Task objective
Nothing but the lines from the one containing "subtotal: 9676.62 -> 9355.32" through the end of the data below may appear in the response, each one exact.

Extracted material
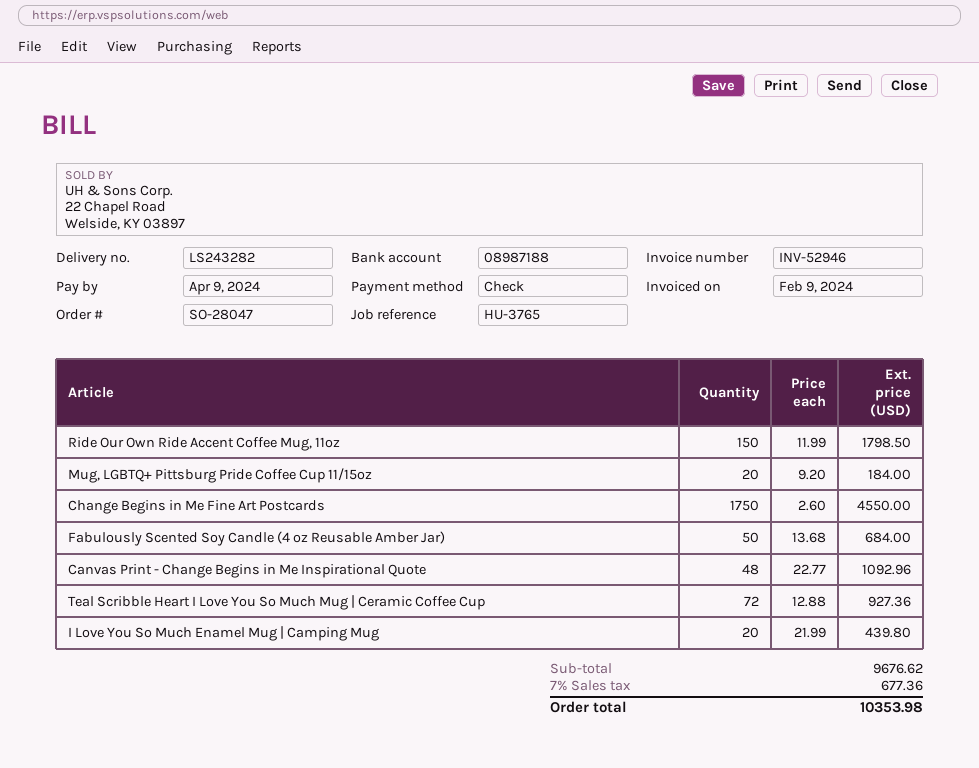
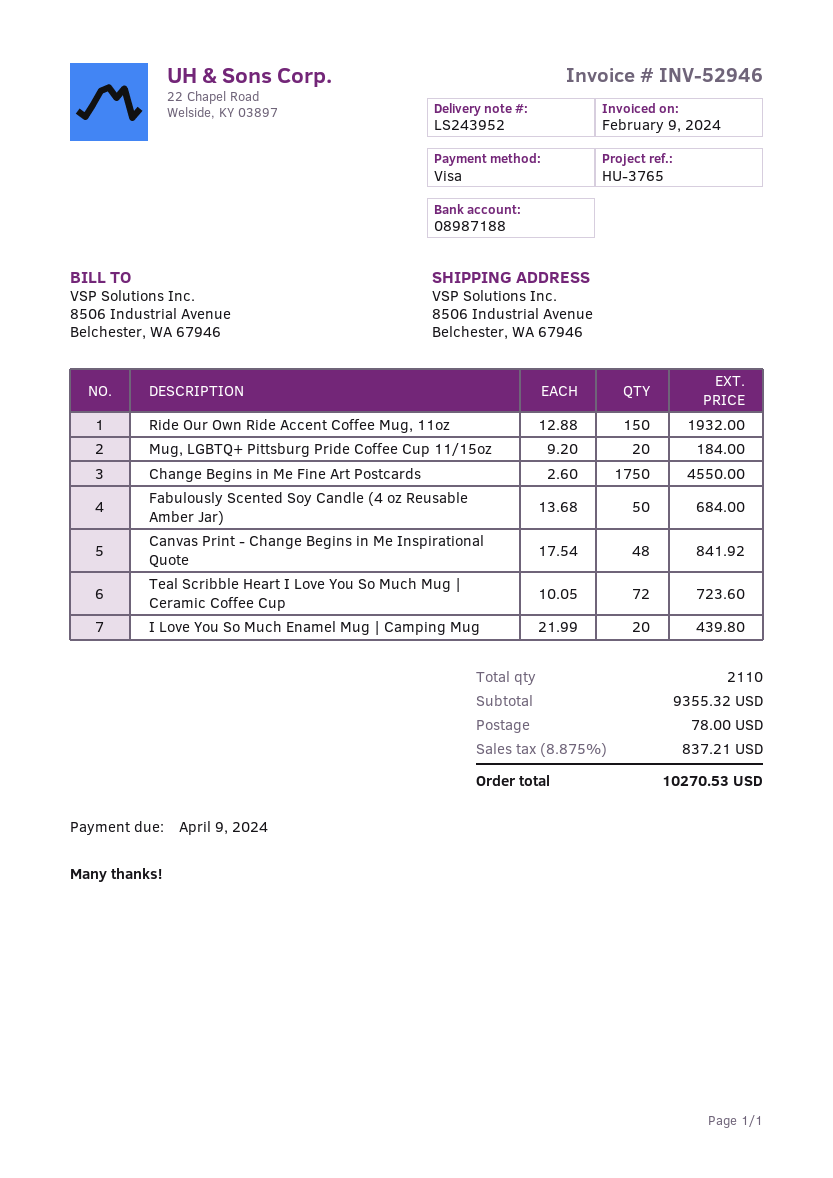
delivery note number: LS243282 -> LS243952
payment method: cheque -> Visa
Ride Our Own Ride Accent Coffee Mug, 11oz: 150 x 11.99 = 1798.50 -> 150 x 12.88 = 1932.00
Canvas Print - Change Begins in Me Inspirational Quote: 48 x 22.77 = 1092.96 -> 48 x 17.54 = 841.92
Teal Scribble Heart I Love You So Much Mug | Ceramic Coffee Cup: 72 x 12.88 = 927.36 -> 72 x 10.05 = 723.60
subtotal: 9676.62 -> 9355.32
shipping: none -> 78.00
tax: 7% = 677.36 -> 8.875% = 837.21
total: 10353.98 -> 10270.53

Reply
subtotal: 9676.62 -> 9355.32
shipping: none -> 78.00
tax: 7% = 677.36 -> 8.875% = 837.21
total: 10353.98 -> 10270.53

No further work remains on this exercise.